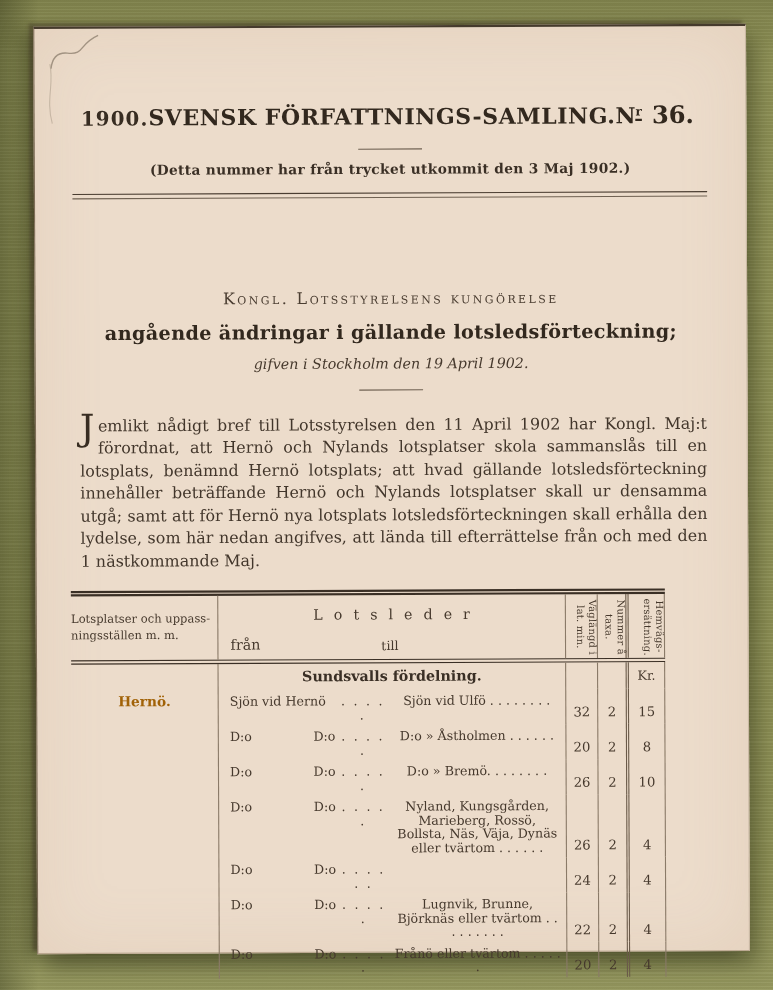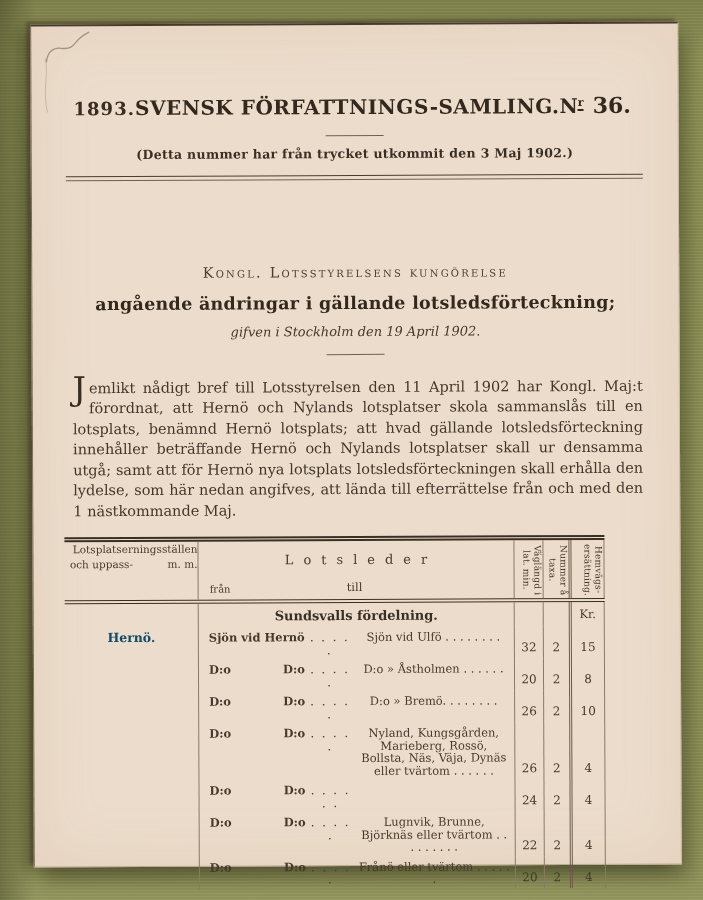"1893." span.year { text: 1893 -> 1900 }
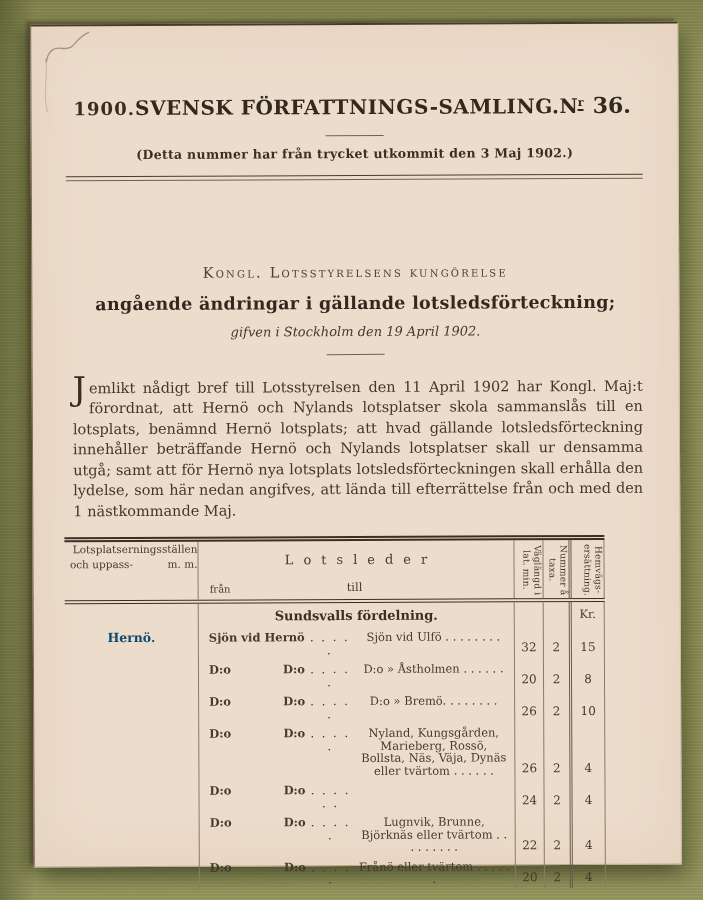"Lotsplatser och uppass-" .th-c1 { flex-direction: row -> column; text-align: right -> left }
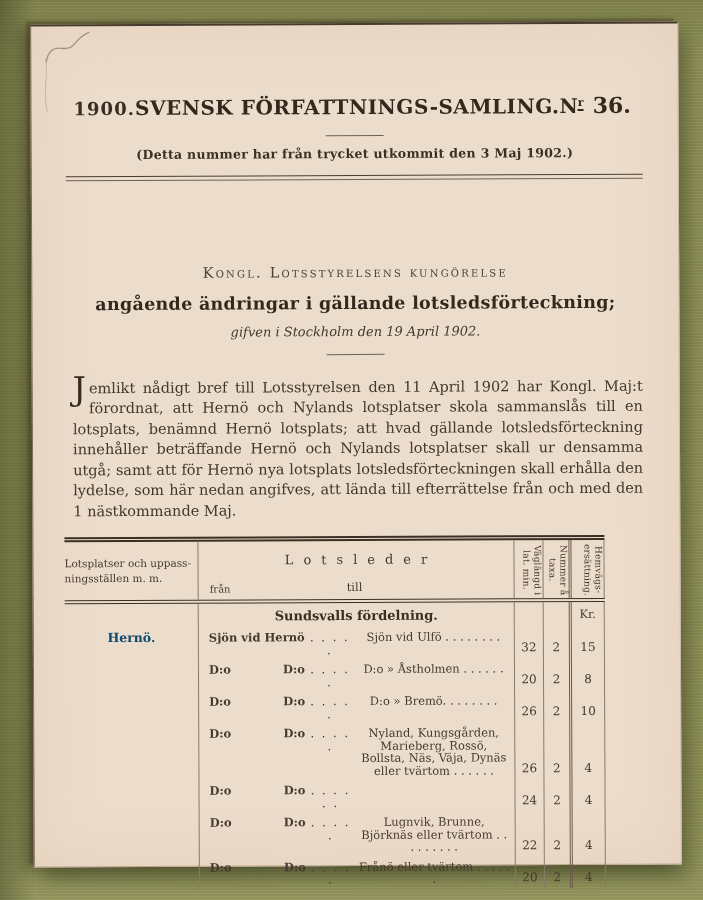"från" .fran-label { font-size: 10px -> 13px }
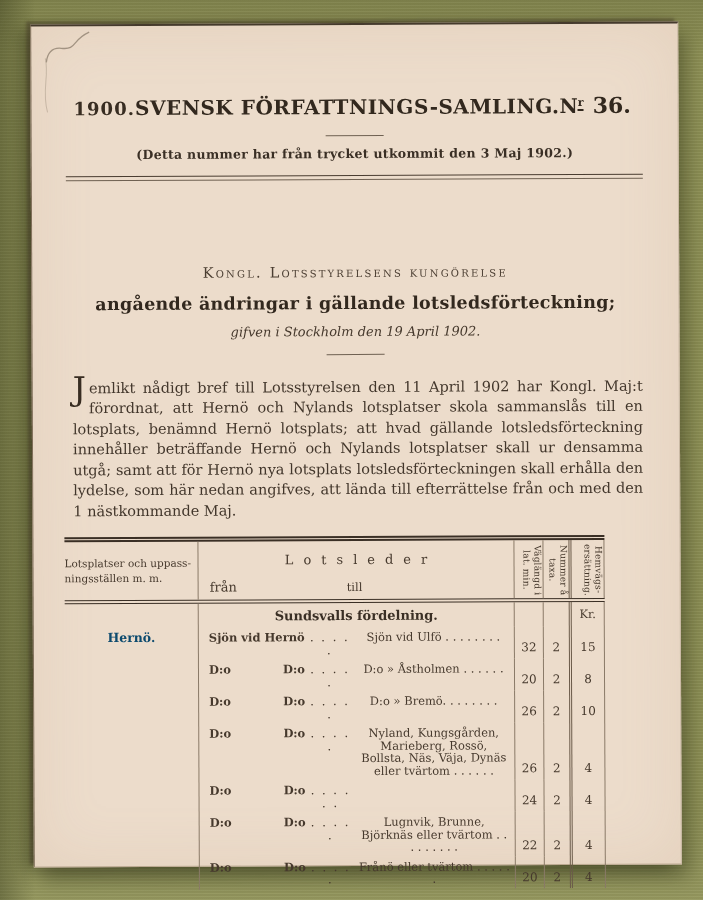"Hernö." .place-title { color: #0c4a6e -> #a16207 }
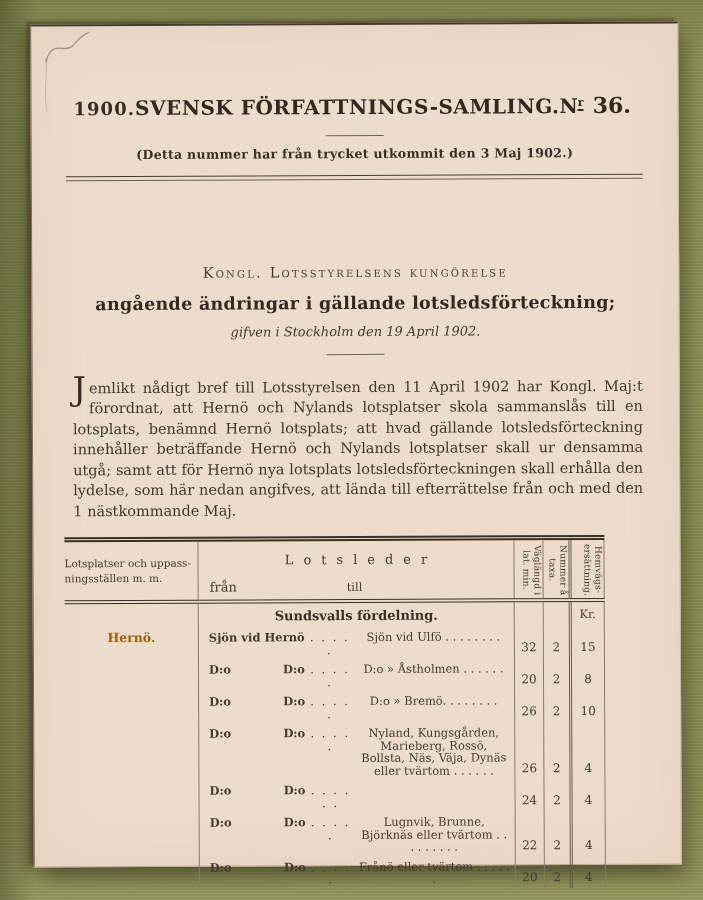"Sjön vid Hernö" .fran { font-weight: bold -> none }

### Your goal
A word-for-word copy of all the data is required, minus the pictures.

### Solution to this problem
"1893." span.year { text: 1893 -> 1900 }
"Lotsplatser och uppass-" .th-c1 { flex-direction: row -> column; text-align: right -> left }
"från" .fran-label { font-size: 10px -> 13px }
"Hernö." .place-title { color: #0c4a6e -> #a16207 }
"Sjön vid Hernö" .fran { font-weight: bold -> none }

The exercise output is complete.